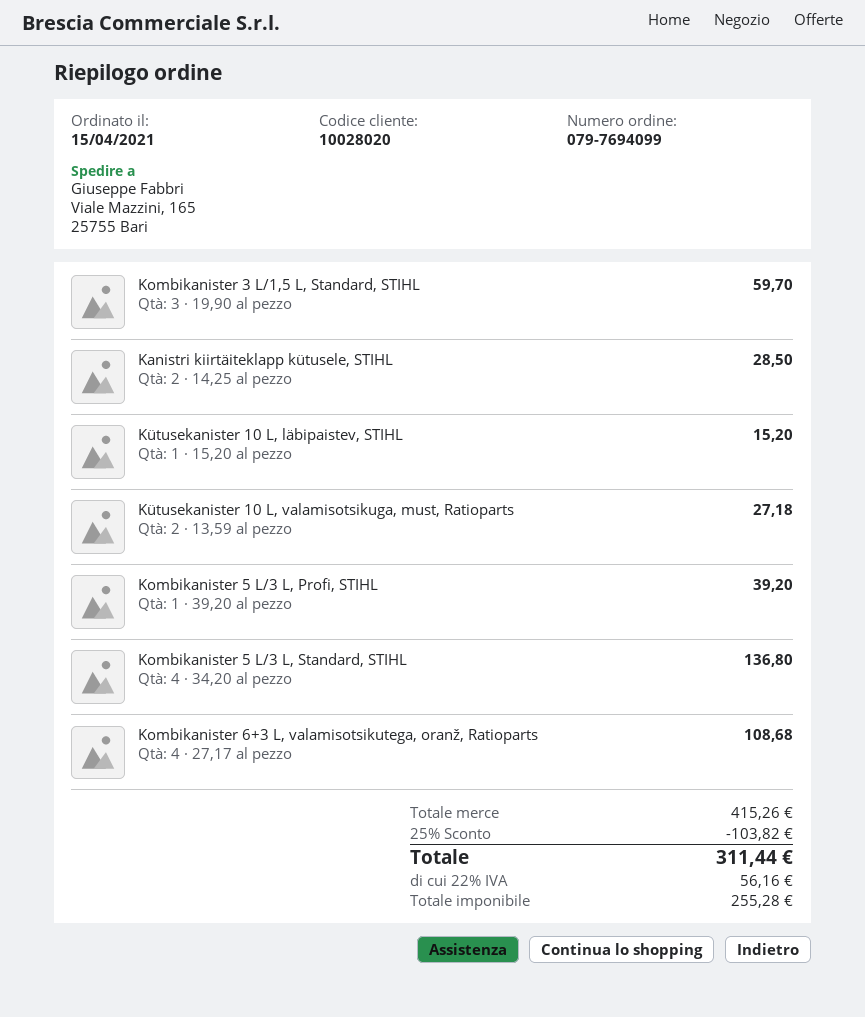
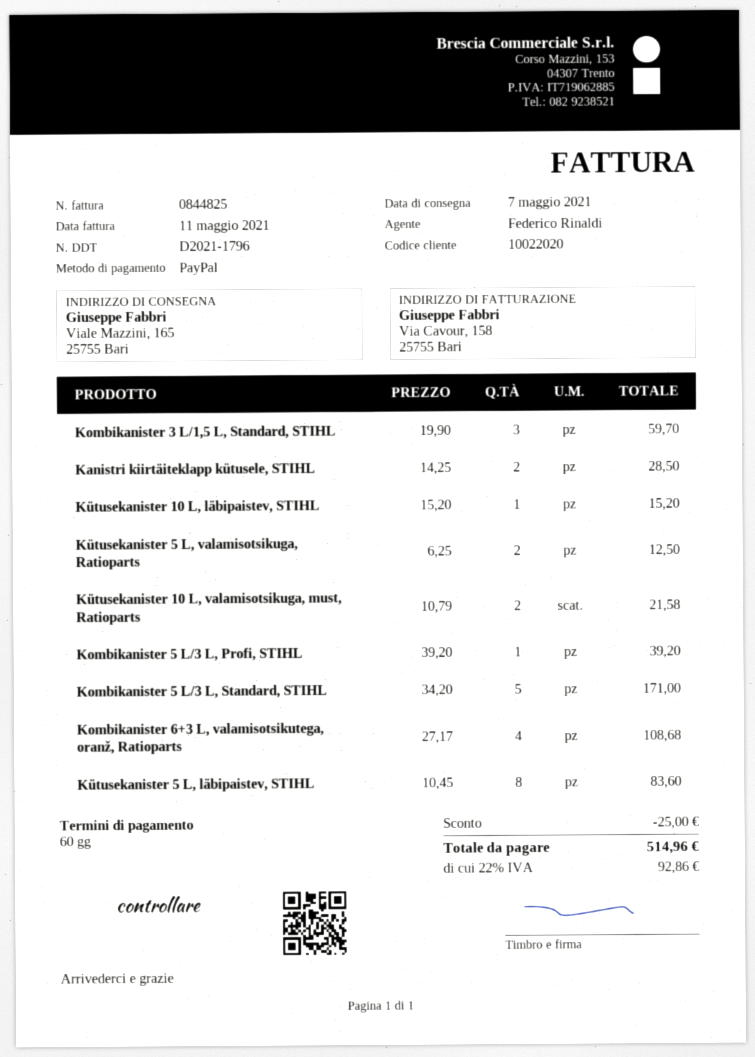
customer number: 10028020 -> 10022020
Kütusekanister 10 L, valamisotsikuga, must, Ratioparts: 2 x 13.59 = 27.18 -> 2 x 10.79 = 21.58
Kombikanister 5 L/3 L, Standard, STIHL: 4 x 34.20 = 136.80 -> 5 x 34.20 = 171.00
Kütusekanister 5 L, valamisotsikuga, Ratioparts: none -> 2 x 6.25 = 12.50
Kütusekanister 5 L, läbipaistev, STIHL: none -> 8 x 10.45 = 83.60
discount: 103.82 -> 25.00
tax: 22% = 56.16 -> 22% = 92.86
total: 311.44 -> 514.96

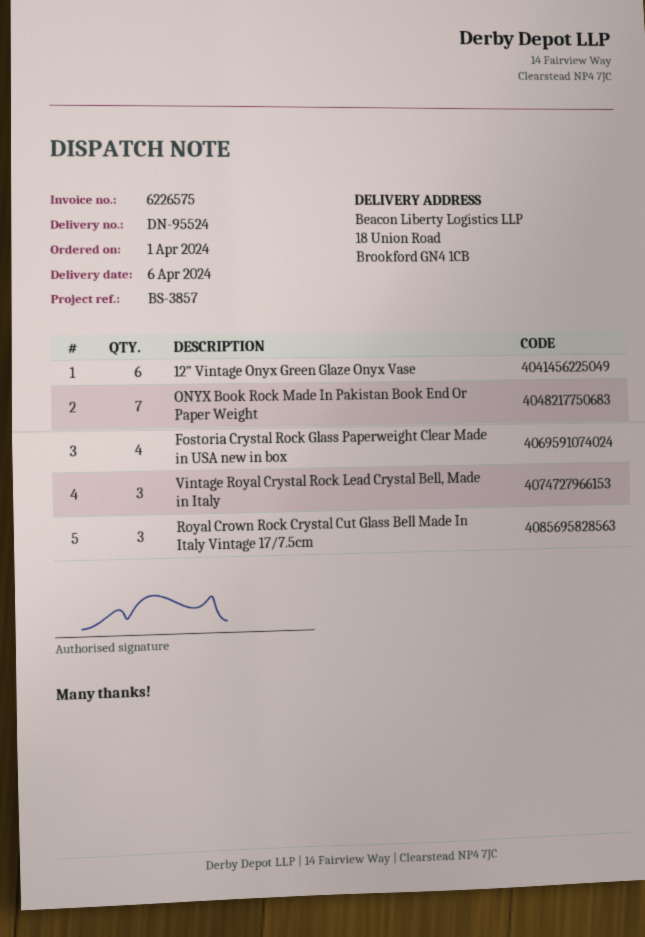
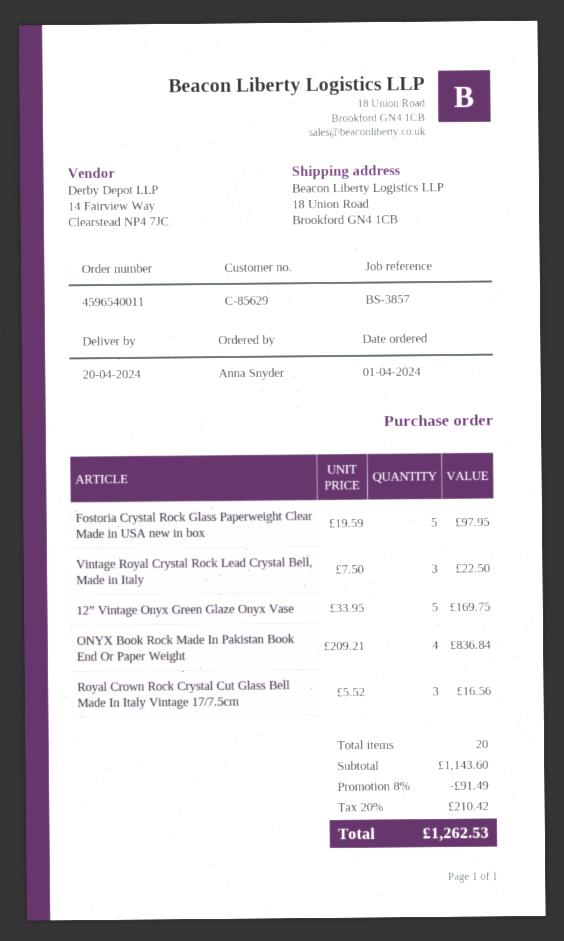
delivery date: 2024-04-06 -> 2024-04-20
12” Vintage Onyx Green Glaze Onyx Vase: 6 -> 5
ONYX Book Rock Made In Pakistan Book End Or Paper Weight: 7 -> 4
Fostoria Crystal Rock Glass Paperweight Clear Made in USA new in box: 4 -> 5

^^^^

* **DIRECTIONS**
Show the lines above with "Rock".

* **OUTPUT OF THE TASK**
ONYX Book Rock Made In Pakistan Book End Or Paper Weight: 7 -> 4
Fostoria Crystal Rock Glass Paperweight Clear Made in USA new in box: 4 -> 5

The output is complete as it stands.